EDIT @blootsvoets: reversed at most and at least
Since we add timestamps to all messages, I'd opt for at least once processing to start, we can always establish unicity by the timestamp. It may be harder to retrieve lost data.
Yes but this approach open another issue.
We would use group of consumer to maximise the throughput. Groups implies that Kafka periodically and automatically re-assigns partitions across consumers inside a single group for balancing the work-load. This results in a new generation of the group. After the rebalance, Consumer_X may manage partitions previously handled by consumer_Y. The last seen timestamp per each key cannot be stored locally (e.g. inside each consumer), this information has to be stored in a data-structure shared among all group members. A NonBlockingHashMap could solve this issue.

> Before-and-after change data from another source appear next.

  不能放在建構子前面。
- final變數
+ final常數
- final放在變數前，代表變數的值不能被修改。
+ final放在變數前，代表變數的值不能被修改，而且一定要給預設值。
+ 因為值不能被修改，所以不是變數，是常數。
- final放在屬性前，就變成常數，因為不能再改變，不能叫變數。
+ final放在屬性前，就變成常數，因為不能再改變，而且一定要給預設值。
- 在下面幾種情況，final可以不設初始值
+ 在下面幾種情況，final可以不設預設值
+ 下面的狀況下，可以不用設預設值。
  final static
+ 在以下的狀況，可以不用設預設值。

@fnobilia Presumably this is going to depend on the requirements of the Consumer / use case? I think At-Least-Once is generally recommended though.

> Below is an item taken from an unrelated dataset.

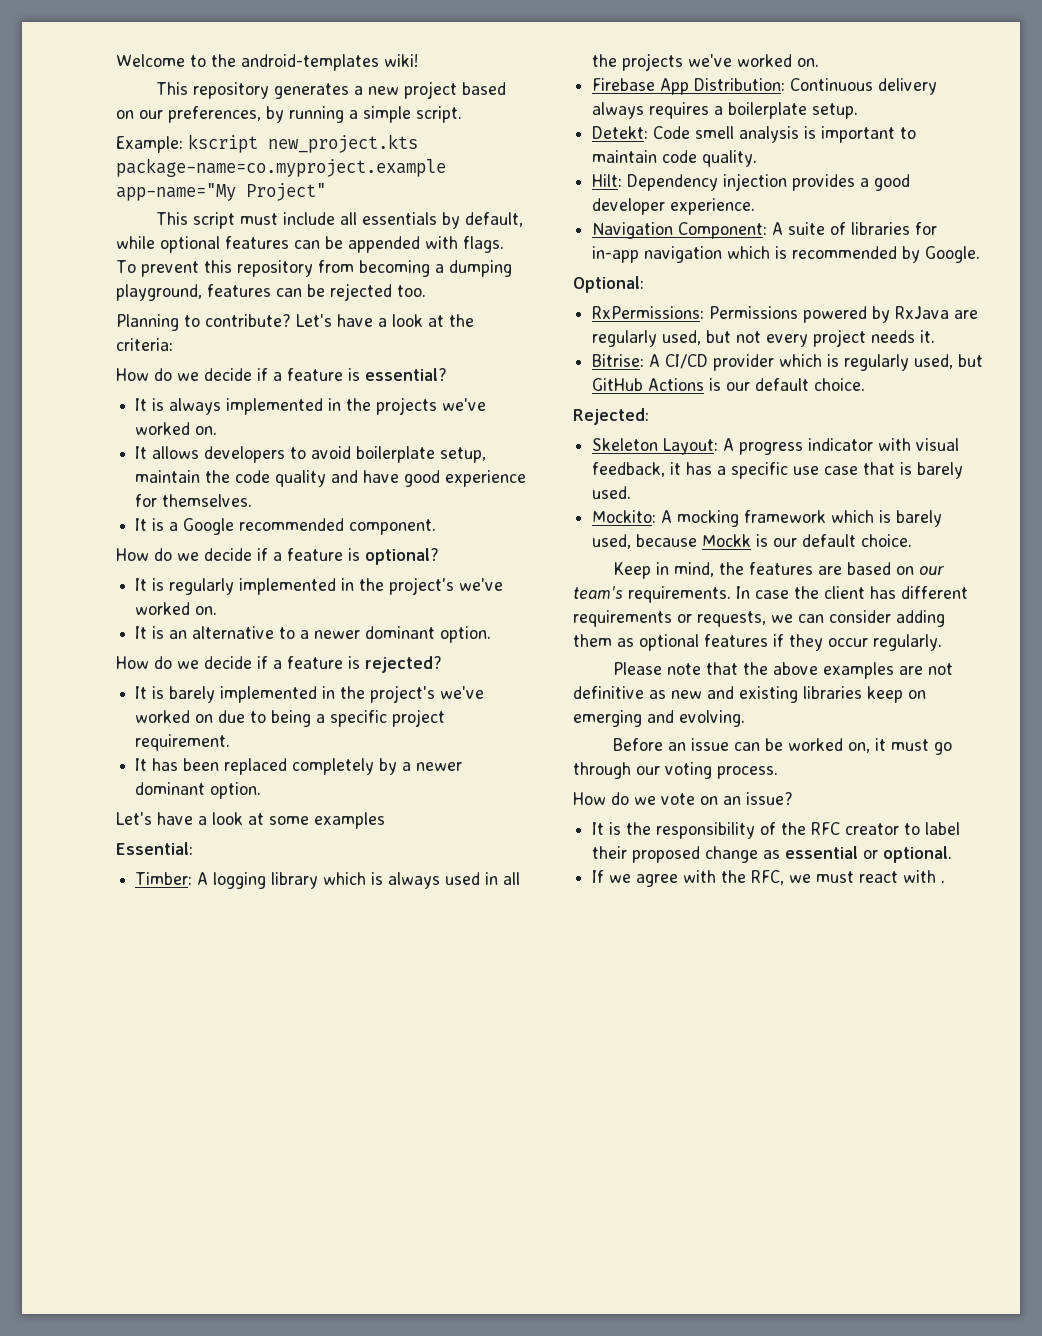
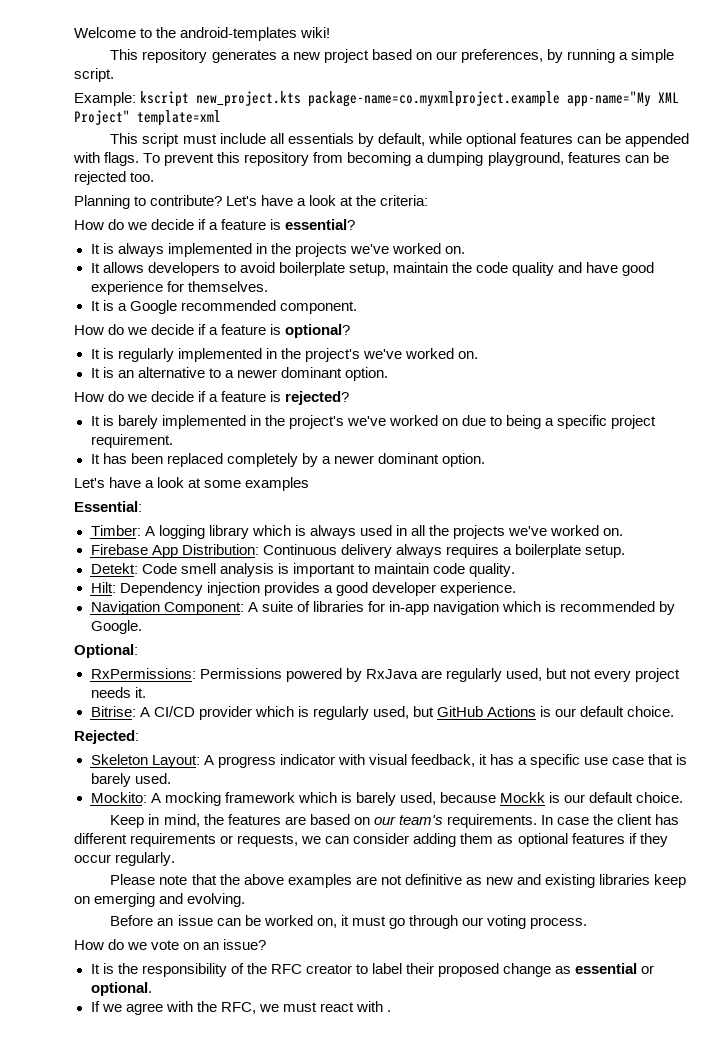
- Example: kscript new_project.kts package-name=co.myproject.example app-name="My Project"
+ Example: kscript new_project.kts package-name=co.myxmlproject.example app-name="My XML Project" template=xml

https://cwiki.apache.org/confluence/display/KAFKA/FAQ#FAQ-HowdoIgetexactly-oncemessagingfromKafka? As far as I'm aware Exactly-Once-Consumption can be done but Consumers need to locally transactionally checkpoint. However in practice this overhead also places constraints on throughput.
Also take a look at Flink Checkpointing http://data-artisans.com/kafka-flink-a-practical-how-to/
Unfortunately the exactly-once is under active investigation (1 and 2).
Apache Flink may be useful in near future to provide fault-tolerance and scalability within the analysis layer.